▶ _TASK INSTRUCTIONS_
Make an exact copy of the lines starting at the top of the listing below and ending at the line that contains "Despesas financeiras | 3T20", inclusive.

▶ _THE INPUT_

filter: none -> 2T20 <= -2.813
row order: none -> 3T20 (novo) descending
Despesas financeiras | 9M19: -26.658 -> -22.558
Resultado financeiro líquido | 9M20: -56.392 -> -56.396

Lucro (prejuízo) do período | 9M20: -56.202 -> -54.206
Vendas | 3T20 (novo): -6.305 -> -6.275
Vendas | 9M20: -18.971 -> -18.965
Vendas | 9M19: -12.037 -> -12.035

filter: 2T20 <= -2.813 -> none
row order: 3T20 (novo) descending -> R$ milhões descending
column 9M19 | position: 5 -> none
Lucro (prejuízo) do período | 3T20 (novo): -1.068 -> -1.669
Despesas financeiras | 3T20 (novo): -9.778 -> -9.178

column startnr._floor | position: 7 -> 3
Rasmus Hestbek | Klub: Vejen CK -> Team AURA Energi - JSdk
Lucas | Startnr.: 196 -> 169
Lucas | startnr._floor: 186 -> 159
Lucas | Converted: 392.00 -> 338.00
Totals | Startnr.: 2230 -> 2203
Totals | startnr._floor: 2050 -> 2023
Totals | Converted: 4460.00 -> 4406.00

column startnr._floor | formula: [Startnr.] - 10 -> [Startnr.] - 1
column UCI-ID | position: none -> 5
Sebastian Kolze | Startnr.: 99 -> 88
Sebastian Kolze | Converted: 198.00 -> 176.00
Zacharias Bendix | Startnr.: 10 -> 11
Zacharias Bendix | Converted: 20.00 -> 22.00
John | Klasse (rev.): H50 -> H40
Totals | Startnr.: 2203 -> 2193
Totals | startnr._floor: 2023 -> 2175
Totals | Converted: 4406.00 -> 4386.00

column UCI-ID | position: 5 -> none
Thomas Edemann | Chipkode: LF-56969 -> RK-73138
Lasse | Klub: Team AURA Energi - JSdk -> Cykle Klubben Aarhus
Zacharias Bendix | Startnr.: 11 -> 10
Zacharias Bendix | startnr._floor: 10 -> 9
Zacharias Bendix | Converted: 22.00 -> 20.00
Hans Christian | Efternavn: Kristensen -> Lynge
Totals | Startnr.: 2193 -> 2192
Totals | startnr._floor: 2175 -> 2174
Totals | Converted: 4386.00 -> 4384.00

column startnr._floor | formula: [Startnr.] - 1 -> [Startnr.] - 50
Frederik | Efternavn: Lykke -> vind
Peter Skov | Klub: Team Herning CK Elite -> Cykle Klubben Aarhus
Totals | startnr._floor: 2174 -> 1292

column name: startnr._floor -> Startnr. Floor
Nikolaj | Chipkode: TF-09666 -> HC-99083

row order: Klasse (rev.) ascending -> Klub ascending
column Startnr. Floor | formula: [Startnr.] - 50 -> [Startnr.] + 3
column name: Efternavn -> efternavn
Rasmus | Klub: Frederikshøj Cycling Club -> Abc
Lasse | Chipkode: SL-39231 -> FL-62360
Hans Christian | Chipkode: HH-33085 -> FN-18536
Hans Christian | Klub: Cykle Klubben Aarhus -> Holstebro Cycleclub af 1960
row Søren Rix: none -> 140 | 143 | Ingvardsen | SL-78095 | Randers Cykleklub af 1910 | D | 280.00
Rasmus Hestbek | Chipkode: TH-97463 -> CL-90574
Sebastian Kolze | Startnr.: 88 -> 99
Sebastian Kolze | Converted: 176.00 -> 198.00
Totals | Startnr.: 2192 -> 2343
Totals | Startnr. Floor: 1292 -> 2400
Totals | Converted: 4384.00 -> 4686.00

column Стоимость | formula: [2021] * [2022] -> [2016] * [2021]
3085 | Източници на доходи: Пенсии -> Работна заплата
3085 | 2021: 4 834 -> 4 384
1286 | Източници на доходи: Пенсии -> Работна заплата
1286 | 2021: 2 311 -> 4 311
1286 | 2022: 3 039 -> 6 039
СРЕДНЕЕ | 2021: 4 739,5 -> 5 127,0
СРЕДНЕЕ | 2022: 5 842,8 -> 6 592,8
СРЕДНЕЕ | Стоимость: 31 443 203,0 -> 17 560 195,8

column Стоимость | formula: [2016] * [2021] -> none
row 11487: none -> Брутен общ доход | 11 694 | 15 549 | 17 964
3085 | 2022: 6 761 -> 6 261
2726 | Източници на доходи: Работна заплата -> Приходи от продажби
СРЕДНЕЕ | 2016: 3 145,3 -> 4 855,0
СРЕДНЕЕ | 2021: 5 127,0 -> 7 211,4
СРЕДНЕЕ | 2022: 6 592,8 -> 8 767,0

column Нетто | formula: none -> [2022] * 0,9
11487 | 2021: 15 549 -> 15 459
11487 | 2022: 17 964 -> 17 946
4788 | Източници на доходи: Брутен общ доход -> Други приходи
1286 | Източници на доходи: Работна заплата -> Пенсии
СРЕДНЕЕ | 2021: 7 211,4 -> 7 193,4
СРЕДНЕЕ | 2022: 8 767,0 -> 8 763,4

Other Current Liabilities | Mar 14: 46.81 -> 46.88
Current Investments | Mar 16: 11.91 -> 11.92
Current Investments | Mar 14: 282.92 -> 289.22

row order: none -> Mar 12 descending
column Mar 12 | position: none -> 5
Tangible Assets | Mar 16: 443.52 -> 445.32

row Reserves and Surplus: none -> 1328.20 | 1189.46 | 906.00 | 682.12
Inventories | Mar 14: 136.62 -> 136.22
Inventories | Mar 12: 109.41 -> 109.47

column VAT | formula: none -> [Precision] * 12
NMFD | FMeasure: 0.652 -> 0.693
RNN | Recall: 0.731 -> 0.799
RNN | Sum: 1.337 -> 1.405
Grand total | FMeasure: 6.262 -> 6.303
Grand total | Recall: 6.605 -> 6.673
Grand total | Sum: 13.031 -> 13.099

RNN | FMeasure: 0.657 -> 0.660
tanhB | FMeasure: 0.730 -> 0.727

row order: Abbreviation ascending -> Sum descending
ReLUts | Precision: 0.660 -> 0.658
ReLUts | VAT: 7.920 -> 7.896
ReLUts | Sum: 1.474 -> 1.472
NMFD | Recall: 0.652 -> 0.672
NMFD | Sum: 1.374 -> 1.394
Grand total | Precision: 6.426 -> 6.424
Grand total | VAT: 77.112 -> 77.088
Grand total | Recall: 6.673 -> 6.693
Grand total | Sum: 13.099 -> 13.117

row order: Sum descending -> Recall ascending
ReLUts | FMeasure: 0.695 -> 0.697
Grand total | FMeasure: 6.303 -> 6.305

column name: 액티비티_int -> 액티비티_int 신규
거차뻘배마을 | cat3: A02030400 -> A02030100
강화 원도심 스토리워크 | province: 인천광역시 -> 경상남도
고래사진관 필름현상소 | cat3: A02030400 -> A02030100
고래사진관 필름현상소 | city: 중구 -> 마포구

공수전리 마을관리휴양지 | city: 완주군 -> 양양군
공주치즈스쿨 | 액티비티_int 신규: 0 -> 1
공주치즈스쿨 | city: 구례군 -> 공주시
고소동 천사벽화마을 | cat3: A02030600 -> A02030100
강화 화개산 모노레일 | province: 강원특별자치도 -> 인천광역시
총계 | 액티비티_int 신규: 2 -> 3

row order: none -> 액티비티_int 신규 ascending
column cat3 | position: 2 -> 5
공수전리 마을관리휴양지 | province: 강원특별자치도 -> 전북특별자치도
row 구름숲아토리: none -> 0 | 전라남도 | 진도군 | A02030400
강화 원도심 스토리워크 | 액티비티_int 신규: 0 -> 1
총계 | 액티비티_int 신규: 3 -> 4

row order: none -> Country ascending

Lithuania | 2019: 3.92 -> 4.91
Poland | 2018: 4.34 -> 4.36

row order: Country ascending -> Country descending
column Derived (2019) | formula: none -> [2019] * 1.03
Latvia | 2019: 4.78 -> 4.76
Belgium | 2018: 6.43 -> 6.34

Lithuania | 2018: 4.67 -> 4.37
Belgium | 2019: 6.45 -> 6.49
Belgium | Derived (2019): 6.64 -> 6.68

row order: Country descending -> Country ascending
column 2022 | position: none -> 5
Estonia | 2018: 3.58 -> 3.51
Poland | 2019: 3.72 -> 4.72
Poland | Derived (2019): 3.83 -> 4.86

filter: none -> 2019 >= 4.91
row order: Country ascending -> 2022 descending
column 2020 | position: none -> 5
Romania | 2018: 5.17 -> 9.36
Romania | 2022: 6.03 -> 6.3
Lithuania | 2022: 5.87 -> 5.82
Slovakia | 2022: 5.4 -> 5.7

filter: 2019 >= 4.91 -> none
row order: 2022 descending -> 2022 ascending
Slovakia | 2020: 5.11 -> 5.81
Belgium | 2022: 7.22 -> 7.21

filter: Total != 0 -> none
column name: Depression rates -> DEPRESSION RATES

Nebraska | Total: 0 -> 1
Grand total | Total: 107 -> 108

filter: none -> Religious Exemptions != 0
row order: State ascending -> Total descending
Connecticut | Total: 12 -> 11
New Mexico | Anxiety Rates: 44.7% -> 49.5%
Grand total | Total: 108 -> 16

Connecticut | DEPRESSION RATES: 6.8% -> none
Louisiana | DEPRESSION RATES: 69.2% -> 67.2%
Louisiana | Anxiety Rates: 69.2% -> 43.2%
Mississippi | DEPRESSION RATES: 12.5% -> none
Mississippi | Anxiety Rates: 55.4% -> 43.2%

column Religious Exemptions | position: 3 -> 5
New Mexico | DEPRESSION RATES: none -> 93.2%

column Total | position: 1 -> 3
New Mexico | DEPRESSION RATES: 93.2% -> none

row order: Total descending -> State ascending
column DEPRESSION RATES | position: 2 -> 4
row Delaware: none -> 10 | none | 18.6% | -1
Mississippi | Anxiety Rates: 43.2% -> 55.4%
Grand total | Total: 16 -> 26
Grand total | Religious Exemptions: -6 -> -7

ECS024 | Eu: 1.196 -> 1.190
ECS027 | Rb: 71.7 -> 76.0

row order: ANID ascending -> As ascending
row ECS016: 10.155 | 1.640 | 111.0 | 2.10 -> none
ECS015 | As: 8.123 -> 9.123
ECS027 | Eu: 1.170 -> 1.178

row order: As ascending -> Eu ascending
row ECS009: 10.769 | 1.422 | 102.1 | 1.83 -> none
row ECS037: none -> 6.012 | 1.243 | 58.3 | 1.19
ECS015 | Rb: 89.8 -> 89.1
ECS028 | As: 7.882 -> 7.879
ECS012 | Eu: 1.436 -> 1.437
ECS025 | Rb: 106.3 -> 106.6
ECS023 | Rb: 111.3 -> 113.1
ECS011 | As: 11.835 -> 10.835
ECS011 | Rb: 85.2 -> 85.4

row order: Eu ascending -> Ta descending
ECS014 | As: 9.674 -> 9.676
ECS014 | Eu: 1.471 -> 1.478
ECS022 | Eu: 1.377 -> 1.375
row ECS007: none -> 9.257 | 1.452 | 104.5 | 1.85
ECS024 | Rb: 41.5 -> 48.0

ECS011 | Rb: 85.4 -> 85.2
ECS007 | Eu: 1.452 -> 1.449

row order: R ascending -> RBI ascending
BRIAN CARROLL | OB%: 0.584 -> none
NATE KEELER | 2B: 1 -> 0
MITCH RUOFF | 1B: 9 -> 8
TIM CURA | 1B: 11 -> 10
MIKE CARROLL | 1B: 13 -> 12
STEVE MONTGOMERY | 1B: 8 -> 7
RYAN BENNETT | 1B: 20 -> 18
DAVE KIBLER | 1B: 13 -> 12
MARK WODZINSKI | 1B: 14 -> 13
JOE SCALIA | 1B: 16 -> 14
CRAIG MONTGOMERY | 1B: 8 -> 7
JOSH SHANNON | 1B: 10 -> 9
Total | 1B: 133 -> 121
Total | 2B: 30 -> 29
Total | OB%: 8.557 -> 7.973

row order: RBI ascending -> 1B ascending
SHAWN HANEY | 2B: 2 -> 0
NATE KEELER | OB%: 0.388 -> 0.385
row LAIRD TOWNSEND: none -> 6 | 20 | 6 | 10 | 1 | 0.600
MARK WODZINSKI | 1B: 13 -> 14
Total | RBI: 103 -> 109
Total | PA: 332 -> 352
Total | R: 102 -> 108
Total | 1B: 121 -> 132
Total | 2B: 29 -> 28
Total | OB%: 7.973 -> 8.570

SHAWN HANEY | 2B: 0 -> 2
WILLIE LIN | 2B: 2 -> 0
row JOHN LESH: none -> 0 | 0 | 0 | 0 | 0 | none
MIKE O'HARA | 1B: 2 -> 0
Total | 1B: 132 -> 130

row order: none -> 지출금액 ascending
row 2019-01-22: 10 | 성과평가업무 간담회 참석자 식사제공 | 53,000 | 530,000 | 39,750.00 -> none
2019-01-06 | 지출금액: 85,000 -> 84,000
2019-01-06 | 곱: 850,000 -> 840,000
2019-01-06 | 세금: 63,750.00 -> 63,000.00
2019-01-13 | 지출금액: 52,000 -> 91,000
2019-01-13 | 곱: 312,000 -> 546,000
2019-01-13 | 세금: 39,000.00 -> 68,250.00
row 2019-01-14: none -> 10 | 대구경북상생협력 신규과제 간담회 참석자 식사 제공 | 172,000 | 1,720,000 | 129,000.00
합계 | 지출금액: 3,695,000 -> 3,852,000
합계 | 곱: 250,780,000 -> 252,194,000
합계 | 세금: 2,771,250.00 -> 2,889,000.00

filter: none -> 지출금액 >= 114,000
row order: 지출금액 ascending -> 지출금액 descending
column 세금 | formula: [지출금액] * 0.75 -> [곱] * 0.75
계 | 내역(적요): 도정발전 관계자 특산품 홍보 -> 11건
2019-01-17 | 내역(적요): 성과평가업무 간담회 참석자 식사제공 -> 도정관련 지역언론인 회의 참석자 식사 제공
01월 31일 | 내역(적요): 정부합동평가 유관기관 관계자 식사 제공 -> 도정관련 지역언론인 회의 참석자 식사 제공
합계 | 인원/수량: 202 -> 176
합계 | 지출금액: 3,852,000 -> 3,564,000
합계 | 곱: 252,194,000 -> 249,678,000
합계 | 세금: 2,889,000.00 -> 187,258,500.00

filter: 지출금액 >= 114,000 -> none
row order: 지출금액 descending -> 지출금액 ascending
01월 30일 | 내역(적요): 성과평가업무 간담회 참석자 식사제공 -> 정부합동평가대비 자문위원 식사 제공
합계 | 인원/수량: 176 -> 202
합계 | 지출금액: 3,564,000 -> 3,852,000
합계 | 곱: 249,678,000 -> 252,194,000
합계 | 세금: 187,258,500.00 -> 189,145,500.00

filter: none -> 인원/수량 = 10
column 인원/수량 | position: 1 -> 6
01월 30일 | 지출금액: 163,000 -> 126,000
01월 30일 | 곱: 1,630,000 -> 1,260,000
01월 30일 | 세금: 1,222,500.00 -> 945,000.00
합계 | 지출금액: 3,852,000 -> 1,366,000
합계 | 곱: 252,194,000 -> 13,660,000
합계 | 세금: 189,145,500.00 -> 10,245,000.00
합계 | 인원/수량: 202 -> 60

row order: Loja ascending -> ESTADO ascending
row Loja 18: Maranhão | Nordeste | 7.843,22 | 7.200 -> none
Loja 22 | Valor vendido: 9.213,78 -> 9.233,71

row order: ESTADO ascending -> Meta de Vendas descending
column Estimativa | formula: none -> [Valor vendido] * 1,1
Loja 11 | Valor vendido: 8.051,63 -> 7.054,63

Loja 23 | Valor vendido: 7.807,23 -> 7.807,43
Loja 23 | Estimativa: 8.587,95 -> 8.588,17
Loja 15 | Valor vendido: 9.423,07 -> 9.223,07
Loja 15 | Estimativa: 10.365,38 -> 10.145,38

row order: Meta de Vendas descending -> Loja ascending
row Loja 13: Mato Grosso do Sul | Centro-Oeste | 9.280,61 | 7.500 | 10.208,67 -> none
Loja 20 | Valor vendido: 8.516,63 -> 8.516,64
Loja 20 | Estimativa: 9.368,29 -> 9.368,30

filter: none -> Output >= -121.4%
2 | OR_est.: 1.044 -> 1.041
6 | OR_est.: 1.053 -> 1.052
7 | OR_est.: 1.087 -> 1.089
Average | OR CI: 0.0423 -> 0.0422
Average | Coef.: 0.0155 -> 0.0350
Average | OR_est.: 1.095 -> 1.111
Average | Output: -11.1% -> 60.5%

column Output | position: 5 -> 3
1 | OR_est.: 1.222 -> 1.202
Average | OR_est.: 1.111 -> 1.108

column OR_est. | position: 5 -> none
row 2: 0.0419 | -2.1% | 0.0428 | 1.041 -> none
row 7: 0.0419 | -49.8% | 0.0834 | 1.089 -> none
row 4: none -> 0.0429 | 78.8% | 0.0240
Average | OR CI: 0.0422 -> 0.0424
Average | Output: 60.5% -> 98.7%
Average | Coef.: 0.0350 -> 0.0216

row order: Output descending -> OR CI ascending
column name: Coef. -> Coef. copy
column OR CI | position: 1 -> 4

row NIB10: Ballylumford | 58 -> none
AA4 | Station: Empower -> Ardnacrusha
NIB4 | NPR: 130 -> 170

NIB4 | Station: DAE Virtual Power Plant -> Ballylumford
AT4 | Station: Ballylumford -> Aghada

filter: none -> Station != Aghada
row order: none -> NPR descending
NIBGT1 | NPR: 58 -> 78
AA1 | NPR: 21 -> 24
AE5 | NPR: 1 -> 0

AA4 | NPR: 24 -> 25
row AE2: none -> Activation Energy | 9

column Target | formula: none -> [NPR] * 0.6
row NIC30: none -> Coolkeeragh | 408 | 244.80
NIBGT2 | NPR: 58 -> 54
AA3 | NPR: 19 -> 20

▶ _RESPONSE_
filter: none -> 2T20 <= -2.813
row order: none -> 3T20 (novo) descending
Despesas financeiras | 9M19: -26.658 -> -22.558
Resultado financeiro líquido | 9M20: -56.392 -> -56.396

Lucro (prejuízo) do período | 9M20: -56.202 -> -54.206
Vendas | 3T20 (novo): -6.305 -> -6.275
Vendas | 9M20: -18.971 -> -18.965
Vendas | 9M19: -12.037 -> -12.035

filter: 2T20 <= -2.813 -> none
row order: 3T20 (novo) descending -> R$ milhões descending
column 9M19 | position: 5 -> none
Lucro (prejuízo) do período | 3T20 (novo): -1.068 -> -1.669
Despesas financeiras | 3T20 (novo): -9.778 -> -9.178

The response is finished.